Attualmente forse sono diventati un po’ meno estremisti, però ancora non credono nel sionismo. Per es. i charedim ashkenaziti, quando hanno avuto la possibilità di ottenere l’incarico di ministro, hanno rifiutato, perché assumendolo avrebbero implicitamente riconosciuto lo Stato d’Israele; quindi, hanno accettato solo l’incarico di viceministri che non siedono nel Consiglio. Lo Shas, invece, accetta lo Stato, ma non la democrazia, certo parlano nella Knesset, specialmente contro la sinistra, ma sono contraddittori, perché in verità vorrebbero imporre allo Stato la legge della Torah.
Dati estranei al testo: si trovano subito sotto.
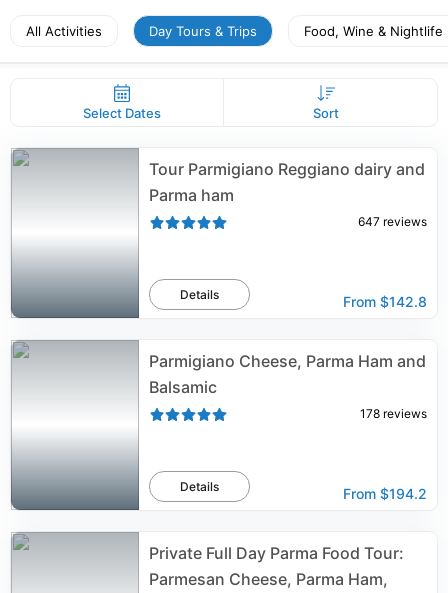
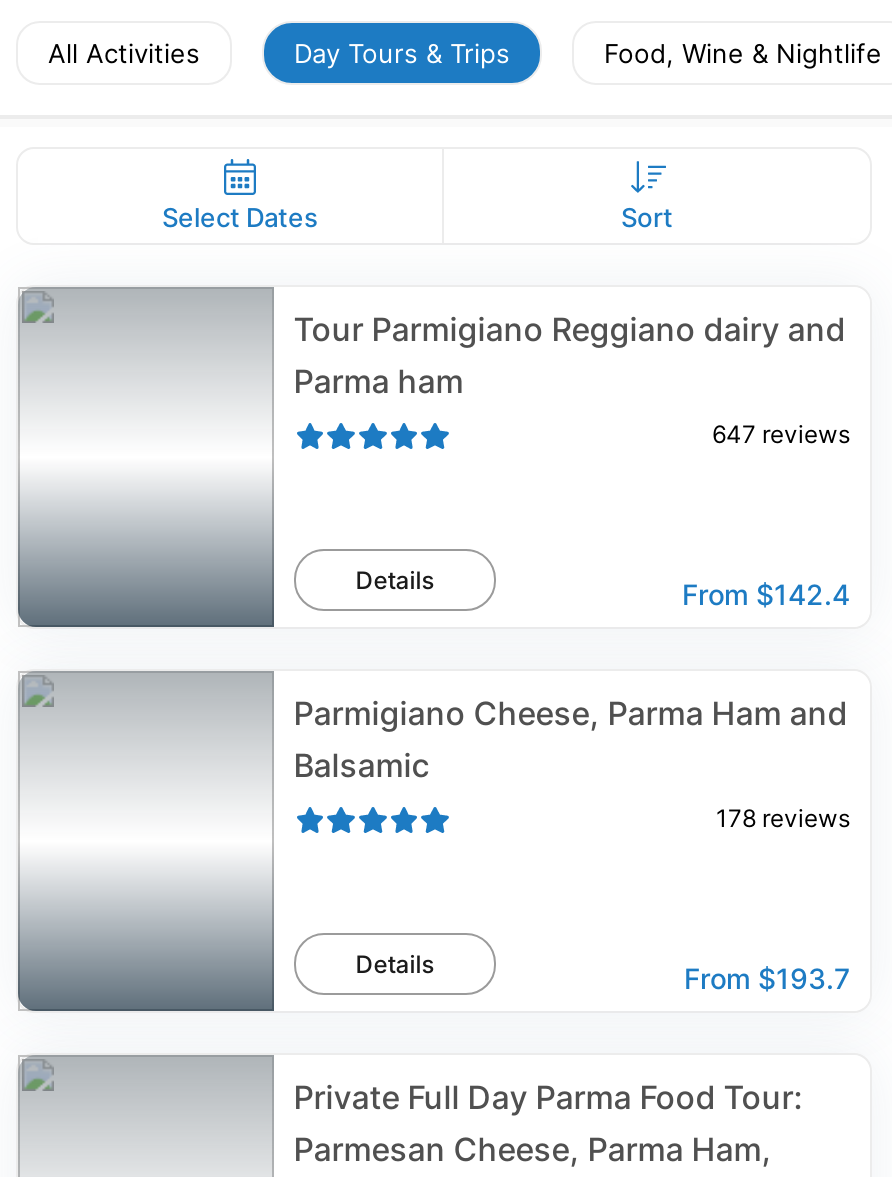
- From $142.8
+ From $142.4

- From $194.2
+ From $193.7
Il loro leader era Yosef Ovadia, un uomo moderato che si era dichiarato favorevole agli accordi di Oslo; purtroppo dopo la sua morte lo Shas è scivolato su posizioni sempre più estremiste. 

I religiosi, seppure con sfumature differenti, vorrebbero lo stato ebraico sottomesso alla Torah, ricostruire il terzo tempio e non concedere terra agli arabi; sono più del 20% della popolazione e contano 30 seggi su 120 alla Knesset. È una tragedia!
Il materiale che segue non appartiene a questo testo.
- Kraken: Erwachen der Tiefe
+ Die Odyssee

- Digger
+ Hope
La gente di Nahal Oz e dei kibbutz di confine crede nella non violenza, in una soluzione non violenta del conflitto e chiede al governo di tentare di cambiare in modo pacifico questa orribile situazione di scontri continui. Fuori dai kibbutz, invece, nelle cittadine come Sderot ad esempio gran parte delle persone non crede nella possibilità di un accordo, pensano che non ci si possa fidare degli arabi e che si debba usare la forza. Ero entrato in un movimento nato nel 2014 subito dopo l’operazione “Protective Edge”, la guerra con Gaza. Lo avevamo chiamato: Movimento per il futuro del Negev occidentale, ma si è dissolto, perché era costituito da persone di destra e di sinistra e abbiamo subito iniziato a litigare sulle possibili soluzioni.
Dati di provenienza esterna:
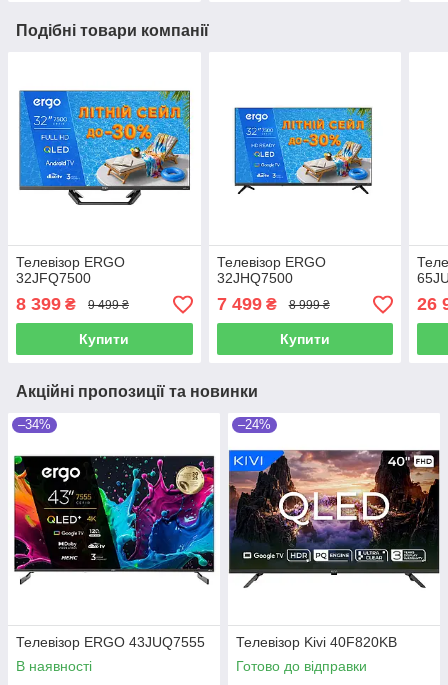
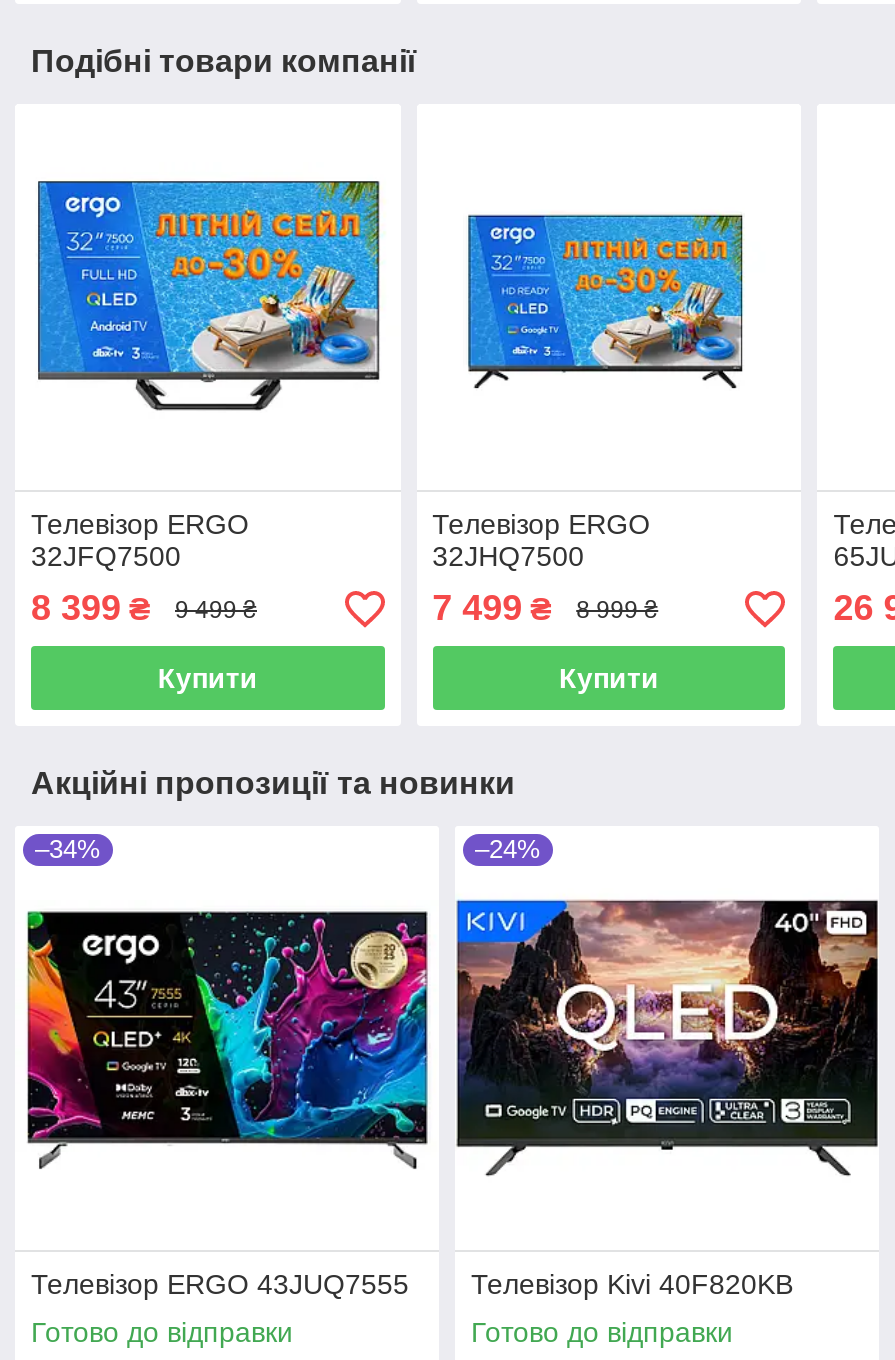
- В наявності
+ Готово до відправки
La destra non crede nella non violenza. Ho discusso una volta con una donna di destra, io proponevo di sederci e parlare con gli arabi, lei diceva che bisognava prima conquistare Gaza e solo dopo ci saremmo seduti per parlare. Io le dicevo: ma quanti soldati ci costerebbe? Quanti civili, quanti bambini morirebbero? La gente desidera molto la pace, purtroppo c’è disaccordo sul modo di raggiungerla.  

Gli esperti parlano di una nuova probabile intifada, ma la popolazione palestinese è stanca e non partecipa. Tutti hanno visto che le intifade del passato hanno portato al popolo soltanto inutili sofferenze. Chi aggredisce gli ebrei sono solo ragazzi estremisti influenzati dai media palestinesi e dai religiosi delle moschee che li spingono al terrorismo. L’Iran, Fatah, Hamas e il Jihad Islamico non rinunciano alla parola d’ordine di distruggere Israele e spingono i giovani alla violenza e i giovani sanno di andare alla morte ma accettano perché la considerano una missione eroica. Sono ragazzi, ancora molto influenzabili, e vengono usati da dirigenti criminali.